Travel is often a matter of balancing a desire for control and a willingness to abandon that control when it serves no purpose. If one finds oneself in a place where timetables and commitments are loosely treated and made on the spur of the moment without too much forethought – well-meant but never likely, in reality, to materialise – and you find yourself fighting this attitude as though it were an aberration, then you are in trouble. If, when travelling you are always trying to be in control of the uncontrollable – especially in a country like Colombia that resists any kind of ulterior control – then you are doomed to misery and failure.

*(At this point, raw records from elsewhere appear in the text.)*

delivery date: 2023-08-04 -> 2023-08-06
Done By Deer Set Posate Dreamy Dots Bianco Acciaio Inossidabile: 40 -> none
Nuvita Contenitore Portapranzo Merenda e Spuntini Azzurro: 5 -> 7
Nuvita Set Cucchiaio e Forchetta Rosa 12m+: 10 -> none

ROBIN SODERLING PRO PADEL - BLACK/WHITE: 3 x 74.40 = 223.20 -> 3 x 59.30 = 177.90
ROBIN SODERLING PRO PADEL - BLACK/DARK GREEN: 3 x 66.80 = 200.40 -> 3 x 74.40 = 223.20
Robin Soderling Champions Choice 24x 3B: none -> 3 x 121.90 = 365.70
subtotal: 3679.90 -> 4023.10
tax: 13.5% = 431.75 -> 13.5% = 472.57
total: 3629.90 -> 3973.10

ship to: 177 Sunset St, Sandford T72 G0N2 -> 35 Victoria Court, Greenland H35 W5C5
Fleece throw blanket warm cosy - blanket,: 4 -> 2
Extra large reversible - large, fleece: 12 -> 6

I tried for a couple of days to find the best way to travel to the old colonial town of Mompox -also known as Mompós (population 30,000). It is to be found 249 km up the Magdalena river from Cartagena, and was founded in 1540 by Don Alonso de Heredia, whose elder brother settled Cartagena. An absence of functioning travel agents, as well as the complications of getting reliable information together contributed to a delay in my arrangements. I knew that there was a daily bus service from Cartagena that took eight hours, but did not wish to lose so much of the day. Alternatively I could take a colectivo to an intermediary town five hours south, catch a taxi to a riverside settlement and then a launch upriver for the remainder of the journey –which would again take up most of a day: two days, there and back. In the end, by chance, I came across the Toto Express, run by the eponymous Toto, who organises a pick-up truck for four or five passengers, and who asked me to be ready at 4.30 a.m. on Saturday morning. The truck takes an hour or so to pick up passengers, and arrives in Mompox at 11.00. – in theory at least.

My companions on the trip were William, the driver, and three Colombian ladies, Momposinas on their way home. They talked more or less incessantly, so I was able to catch a flavour of the town they came from. The señora in front was very concerned about William’s driving, although I thought he was rather good, considering the hazards of the journey, and the tendency of other drivers to drive on the wrong side of the road because of the caked mud trenches and potholes (although much of the route is covered, there are long stretches of mud track to negotiate).

At one point we are taking a number of curves on a particularly poor stretch of road, with a lot of traffic. We are stuck behind a lorry. A car passes us at speed, and William edges out carefully to see if it is safe for us to go also. ‘Such imprudence’, says the señora in front, speaking with extraordinary formality. ‘And for what? Just to get ahead! I would rather be wise than imprudent, wait for an opportune moment to pass, and thus keep my life.’ A chorus of agreement from the two señoras in the back with me. William appears to take this personally and turns up the Ranchera music so loud the ladies cannot hear each other speak. The music is pretty awful, but his feelings have been hurt already, so I don’t complain. William then takes what he claims is a shortcut and we encounter a lorry stuck in the mud, completely blocking the narrow uncovered road. We do a three point turn and take the long way around, crossing the River Magdalena by an ancient ferry, consisting of planks attached to three metal boats, and powered by an invisible motor. On the bank a pair of dogs are glued together by their hindquarters, determinedly facing away from each other but unable to move. They appear bored and indignant.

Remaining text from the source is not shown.